Его лицо вспыхнуло, он покраснел от ярости.
— Я не захватываю чужие чувства! — выпал он.
— Вы сами сказали, что девушки врут, будто собирали модели сами, а вы — тот, кто помогает им врать. В каждом истребителе ложь. И эти парни будут обмануты на всю жизнь, а девушки будут вечно чувствовать вину. И только вы один будет чувствовать себя победителем.
Лицо Гао Хаймина покраснело ещё сильнее.
— Любая любовь содержит в себе ложь, — продолжила я, — просто одни лгут, чтобы обмануть, а другие — чтобы сделать другого счастливым. Подаренный истребитель — это ложь из второй категории. Та, что делает счастливым.
Я надеялась, что это объяснение немного остудит внутреннее негодование Гао Хаймина.
Кажется, подействовало, и краска с лица медленно отступила к ушам.
— Да, всё именно так, — кивнул он. — Я просто помогаю девушкам осуществить их маленькое желание — порадовать любимого.
Я кивнула, соглашаясь с ним, хотя на самом деле так не считала.
Гао Хаймин, по моему мнению, был человеком с жаждой владения. Он хотел проникнуть в чужие жизни, оставить в них частицу себя. Возможно, он сам этого не осознавал, возможно, ему казалось, будто он просто невидимый участник чужих романтических историй, таинственный мастер за кулисами. Он был полон фантазий.
Титул «Короля прокладок», наверняка, смущал и ранил его самолюбие, избавиться от него он не мог, поэтому и увлёкся созданием моделей. Он стремился ввысь вслед за своими истребителями. То, что он создал, было не одноразовым, а чем-то вечным. Хотя он, возможно, и не задумывался о том, что влюблённые пары рано или поздно расходятся. И тогда самолёт, с вложенной в него любовью, окажется забытым на полке, или, хуже того, выброшенным.
— Почему вы собираете только модели истребителей? — спросила я.
— А разве истребители не самые красивые из всех самолётов? — с вызовом в голосе парировал он.
— У тех, кто любят истребители, в сердцах бушует буря, — я сделала вид, что читаю его мысли.
— Правда? — Он не подтвердил и не опроверг.
— Истребители — это оружие, они созданы для атаки, — добавила я.
— Вы учились на психолога?

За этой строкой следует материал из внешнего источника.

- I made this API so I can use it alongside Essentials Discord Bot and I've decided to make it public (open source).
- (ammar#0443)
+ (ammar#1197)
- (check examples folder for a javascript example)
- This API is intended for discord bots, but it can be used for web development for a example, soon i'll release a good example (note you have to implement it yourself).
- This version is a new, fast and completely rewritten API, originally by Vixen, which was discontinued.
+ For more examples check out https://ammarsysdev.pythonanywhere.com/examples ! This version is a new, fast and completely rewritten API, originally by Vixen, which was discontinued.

Кажется, вы хорошо разбираетесь в людях, — заметил он.
— Да, но я знаю лишь основы. Наблюдение за людьми гораздо практичнее. А вы? Что изучали вы?
Гао Хаймин аккуратно накрутил на вилку тончайшие нити пасты:
— Химию.
— Чтобы сидеть целыми днями в лаборатории? — спросила я.

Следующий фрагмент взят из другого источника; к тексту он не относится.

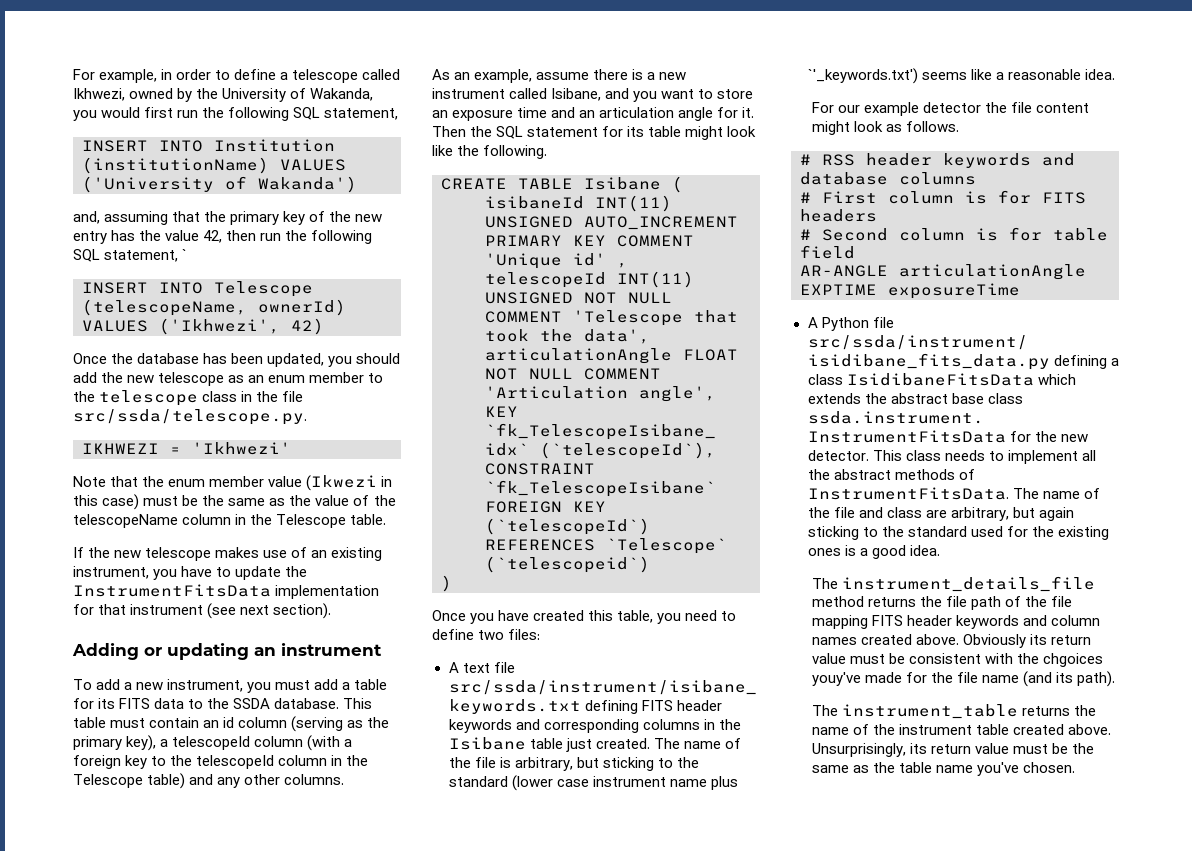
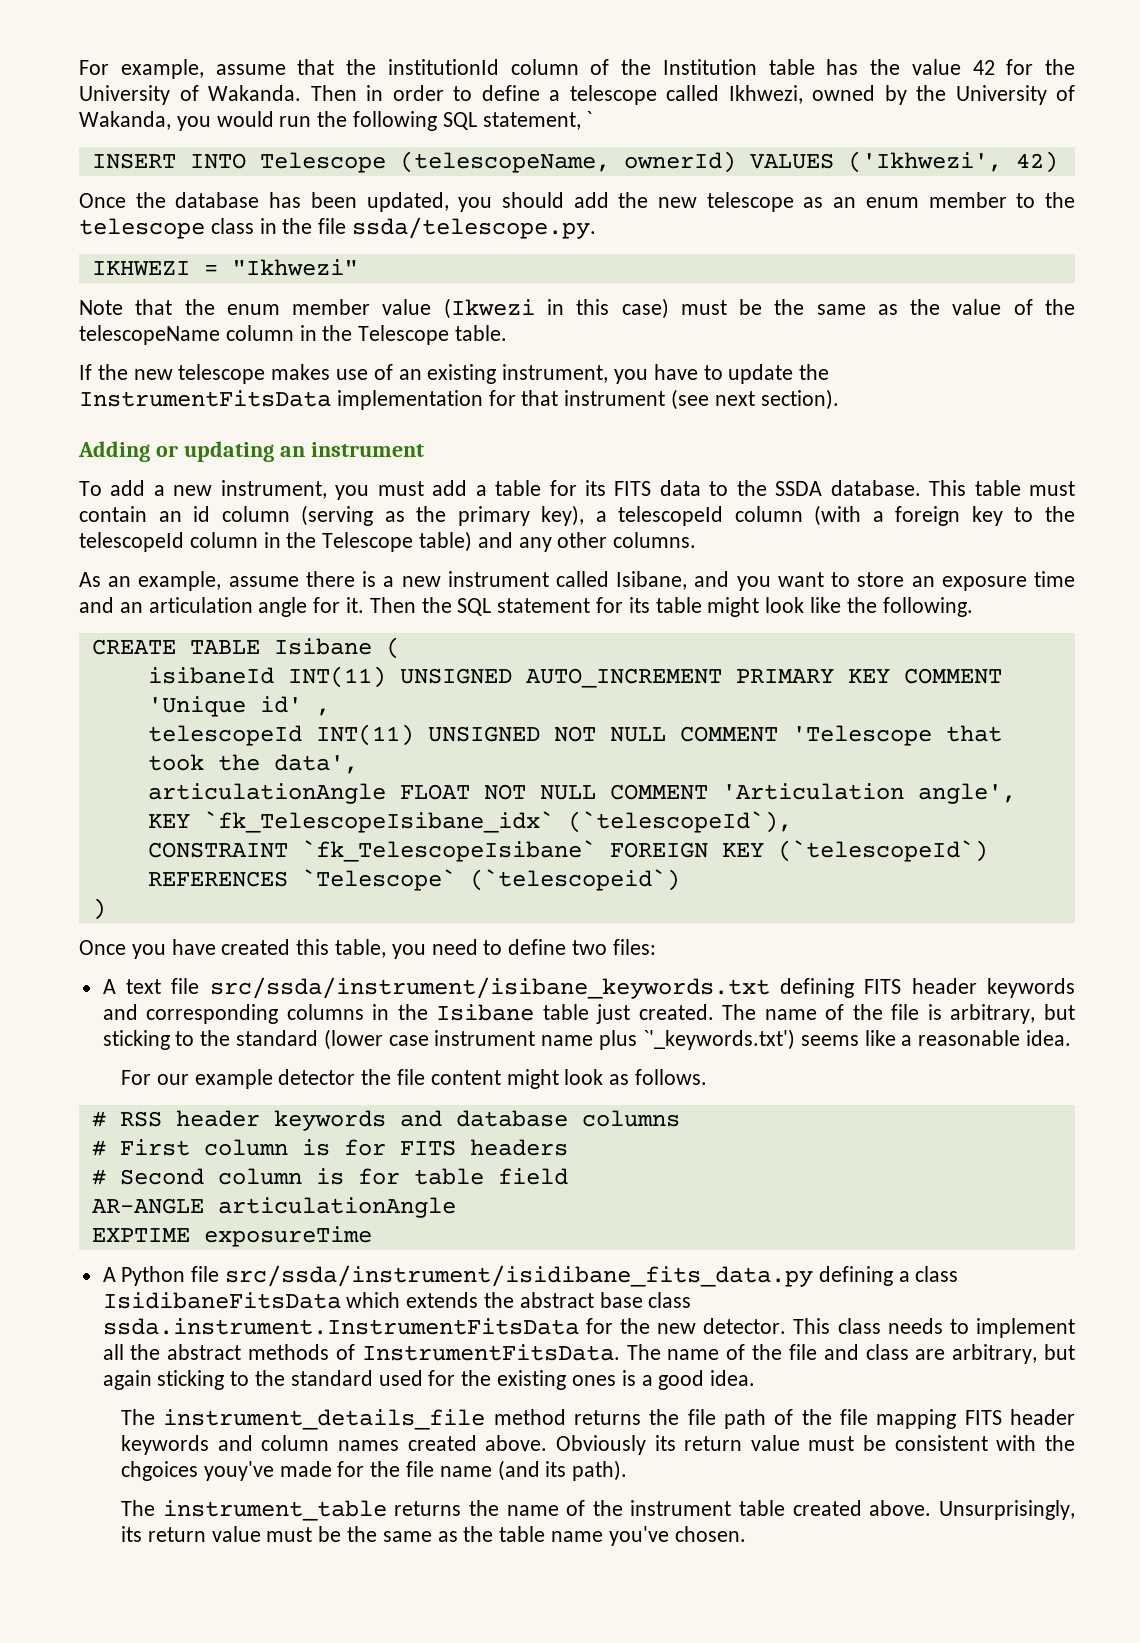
- For example, in order to define a telescope called Ikhwezi, owned by the University of Wakanda, you would first run the following SQL statement,
- INSERT INTO Institution (institutionName) VALUES ('University of Wakanda')
- and, assuming that the primary key of the new entry has the value 42, then run the following SQL statement, `
+ For example, assume that the institutionId column of the Institution table has the value 42 for the University of Wakanda. Then in order to define a telescope called Ikhwezi, owned by the University of Wakanda, you would run the following SQL statement, `
- Once the database has been updated, you should add the new telescope as an enum member to the telescope class in the file src/ssda/telescope.py.
+ Once the database has been updated, you should add the new telescope as an enum member to the telescope class in the file ssda/telescope.py.
- IKHWEZI = 'Ikhwezi'
+ IKHWEZI = "Ikhwezi"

— Ошибаетесь, — он взглянул на меня с неожиданной теплотой, — изучать химию невероятно романтично.
— Правда? Впервые такое слышу.
— В лаборатории цвета могут вестм себя совсем иначе, — сказал он. — Если смешать красный и жёлтый в палитре, получится оранжевый, в пробирке же может получиться ярко-синий. И этого оттенка не найти в реальном мире, он существует только в лаборатории.
— Думаете, этот синий в пробирке лучше, чем синева неба или моря?

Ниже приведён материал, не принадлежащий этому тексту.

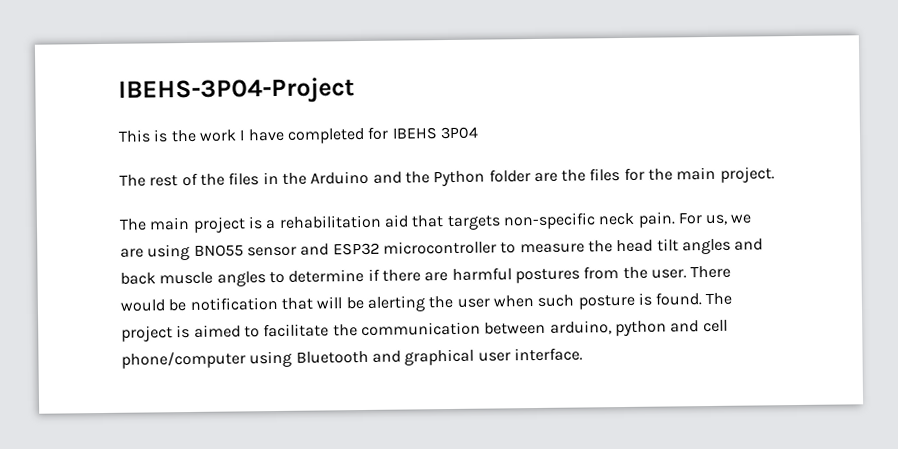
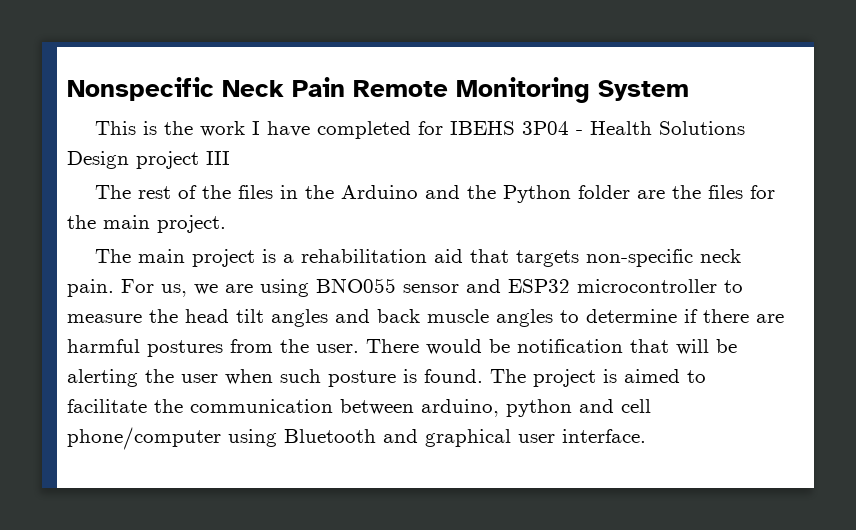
- IBEHS-3P04-Project
+ Nonspecific Neck Pain Remote Monitoring System
- This is the work I have completed for IBEHS 3P04
+ This is the work I have completed for IBEHS 3P04 - Health Solutions Design project III
- For us, we are using BNO55 sensor and ESP32 microcontroller to measure the head tilt angles and back muscle angles to determine if there are harmful postures from the user.
+ For us, we are using BNO055 sensor and ESP32 microcontroller to measure the head tilt angles and back muscle angles to determine if there are harmful postures from the user.

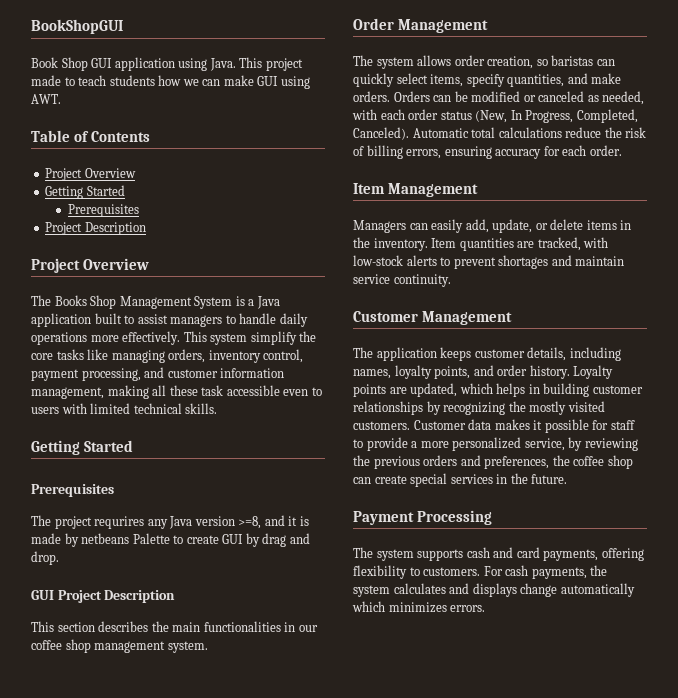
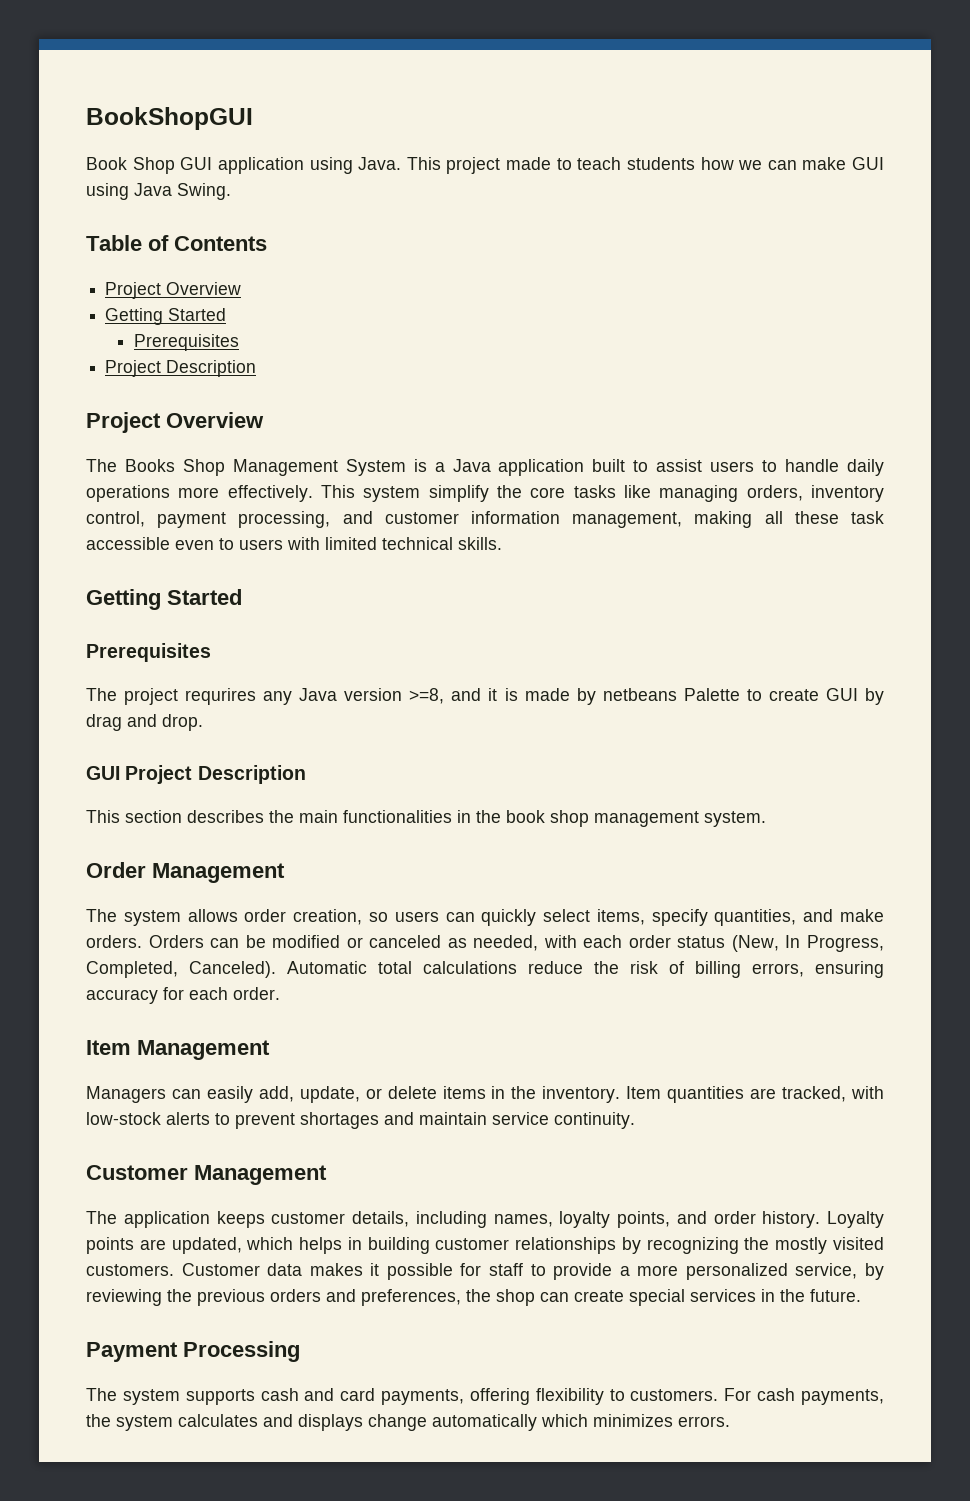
- This project made to teach students how we can make GUI using AWT.
+ This project made to teach students how we can make GUI using Java Swing.
- The Books Shop Management System is a Java application built to assist managers to handle daily operations more effectively.
+ The Books Shop Management System is a Java application built to assist users to handle daily operations more effectively.
- This section describes the main functionalities in our coffee shop management system.
+ This section describes the main functionalities in the book shop management system.
- The system allows order creation, so baristas can quickly select items, specify quantities, and make orders.
+ The system allows order creation, so users can quickly select items, specify quantities, and make orders.
- Customer data makes it possible for staff to provide a more personalized service, by reviewing the previous orders and preferences, the coffee shop can create special services in the future.
+ Customer data makes it possible for staff to provide a more personalized service, by reviewing the previous orders and preferences, the shop can create special services in the future.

— Я сказал, что он другой, потому что синий, который есть в лаборатории, невозможно найти в реальном мире. Как и духи, их тоже создают в лаборатории, и аромат каждого парфюма неповторим.
— Тогда самое романтичное в химии — то, что её можно использовать для создания духов?
— Нет. Самое романтичное — это то, что вещества не исчезают, — сказал он, глядя мне прямо в глаза. — Они преобразуются, но не исчезают.
— Разве люди после смерти не исчезают? — удивилась я.
— Именно. Тело уходит в землю, становится частью того, что даёт новую жизнь. Вы и я — мы никогда не исчезнем. Мы лишь станем чем-то другим.
— Может, мы станем угольком, — улыбнулась я.
— Да, или пылинкой, — добавил он.
— Это уже не романтика, а чистая тоска, — сказала я. — В следующей жизни я стану углём, а вы — пылью.
— Но мы не исчезнем, — мягко ответил он.
— Если вам так нравится химия, почему же вы занимаетесь семейным бизнесом?
— На какую специальность я бы ни поступил, отец всё равно передал бы мне своё дело, — отозвался он без эмоций.
— Вы единственный сын своего отца?
— У меня есть сестра. Она вышла замуж, муж у неё бухгалтер, она счастливая женщина.
Услышав про бухгалтера, я вдруг оживилась.
— А в какой фирме он работает?
— В «Ма Цао».
— Для них вы тоже построили истребитель?
— Моя семья не знает, что я этим занимаюсь. Если бы узнали, точно сочли бы меня чудаком.
— Вы и правда немного чудак, — рассмеялась я.